┌─ INPUT FOR THIS TASK

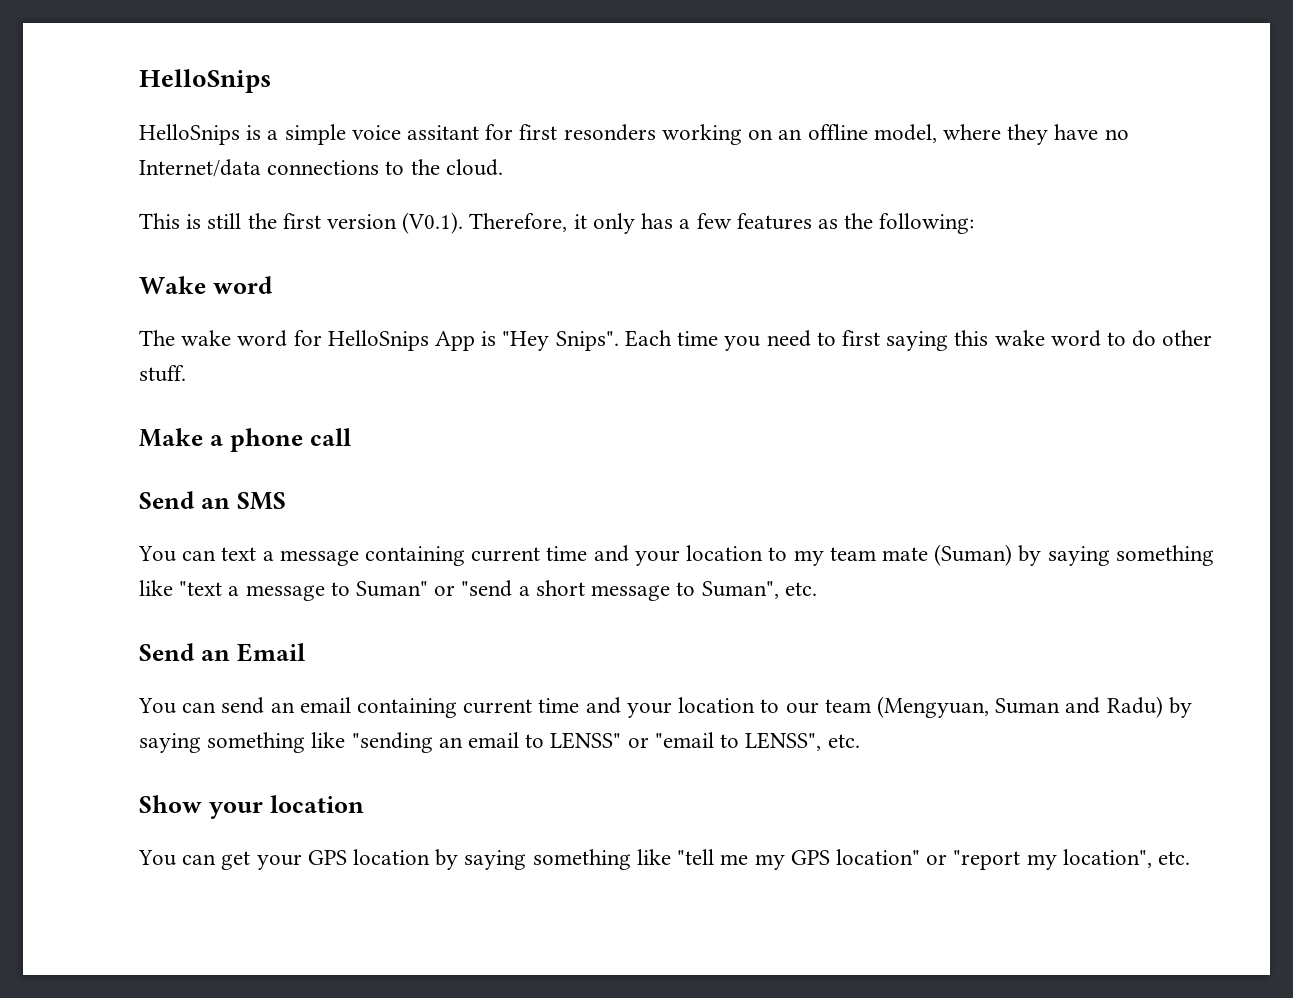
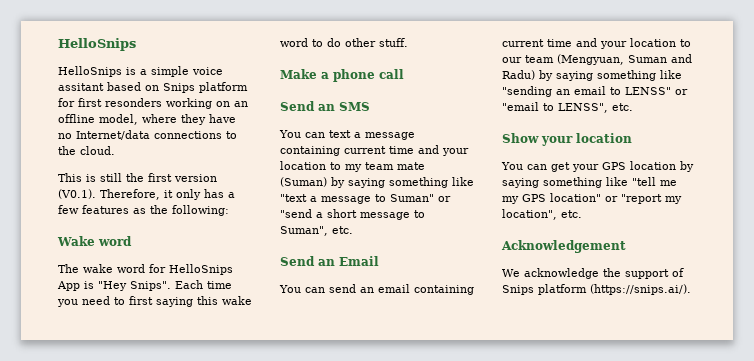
(480, 132) none -> [107,82,248,93] based on Snips platform
(1190, 858) none -> [501,240,626,253] [502,268,684,279] [502,284,691,295] // Acknowledgement // We acknowledge the support of Snips platform (https://snips.ai/).

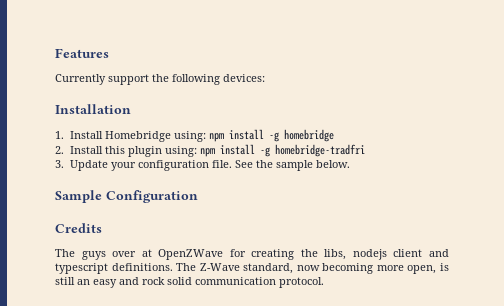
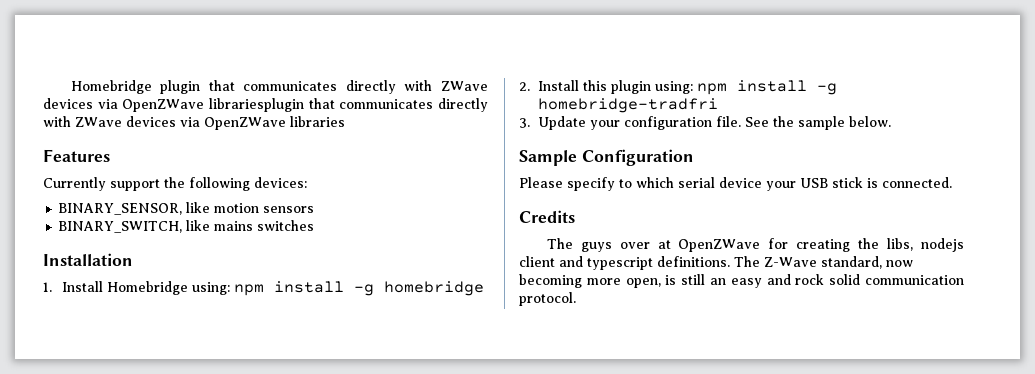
(55, 53) none -> [70,80,488,94] [43,98,489,112] [43,116,345,130] Homebridge plugin that communicates directly with ZWave devices via OpenZWave librariesplugin that communicates directly with ZWave devices via OpenZWave libraries //
(265, 78) none -> [58,202,315,215] [58,220,315,233] // BINARY_SENSOR, like motion sensors // BINARY_SWITCH, like mains switches
(198, 196) none -> [519,177,952,191] // Please specify to which serial device your USB stick is connected.

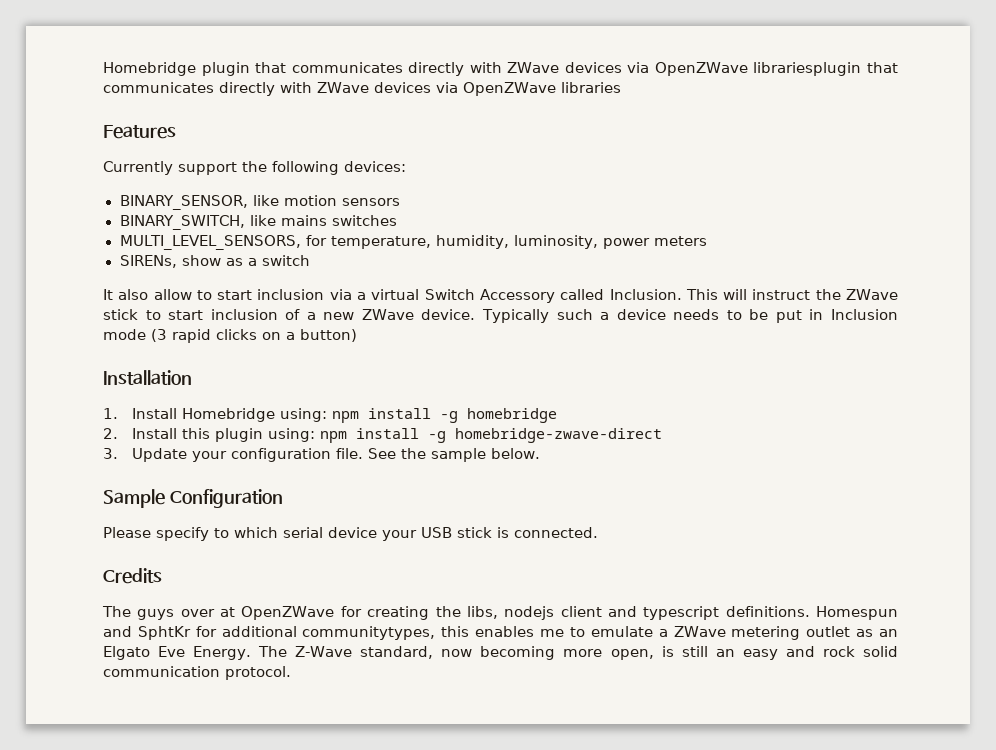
(315, 225) none -> [119,235,708,250] [119,255,310,268] [103,289,899,303] [103,309,898,323] [103,329,357,343] // MULTI_LEVEL_SENSORS, for temperature, humidity, luminosity, power meters // SIRENs, show as a switch // It also allow to start inclusion via a virtual Switch Accessory called Inclusion. This will instruct the ZWave stick to start inclusion of a new ZWave device. Typically such a device needs to be put in Inclusion mode (3 rapid clicks on a button)
[537,98,718,113] homebridge-tradfri -> [454,428,662,443] homebridge-zwave-direct
(730, 261) none -> [816,606,899,620] [103,626,898,640] [103,646,252,660] Homespun and SphtKr for additional communitytypes, this enables me to emulate a ZWave metering outlet as an Elgato Eve Energy.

└─

WHAT TO DO: Above are the records; repeat them all exactly, without the pictures.

WRITTEN REPLY:
(480, 132) none -> [107,82,248,93] based on Snips platform
(1190, 858) none -> [501,240,626,253] [502,268,684,279] [502,284,691,295] // Acknowledgement // We acknowledge the support of Snips platform (https://snips.ai/).

(55, 53) none -> [70,80,488,94] [43,98,489,112] [43,116,345,130] Homebridge plugin that communicates directly with ZWave devices via OpenZWave librariesplugin that communicates directly with ZWave devices via OpenZWave libraries //
(265, 78) none -> [58,202,315,215] [58,220,315,233] // BINARY_SENSOR, like motion sensors // BINARY_SWITCH, like mains switches
(198, 196) none -> [519,177,952,191] // Please specify to which serial device your USB stick is connected.

(315, 225) none -> [119,235,708,250] [119,255,310,268] [103,289,899,303] [103,309,898,323] [103,329,357,343] // MULTI_LEVEL_SENSORS, for temperature, humidity, luminosity, power meters // SIRENs, show as a switch // It also allow to start inclusion via a virtual Switch Accessory called Inclusion. This will instruct the ZWave stick to start inclusion of a new ZWave device. Typically such a device needs to be put in Inclusion mode (3 rapid clicks on a button)
[537,98,718,113] homebridge-tradfri -> [454,428,662,443] homebridge-zwave-direct
(730, 261) none -> [816,606,899,620] [103,626,898,640] [103,646,252,660] Homespun and SphtKr for additional communitytypes, this enables me to emulate a ZWave metering outlet as an Elgato Eve Energy.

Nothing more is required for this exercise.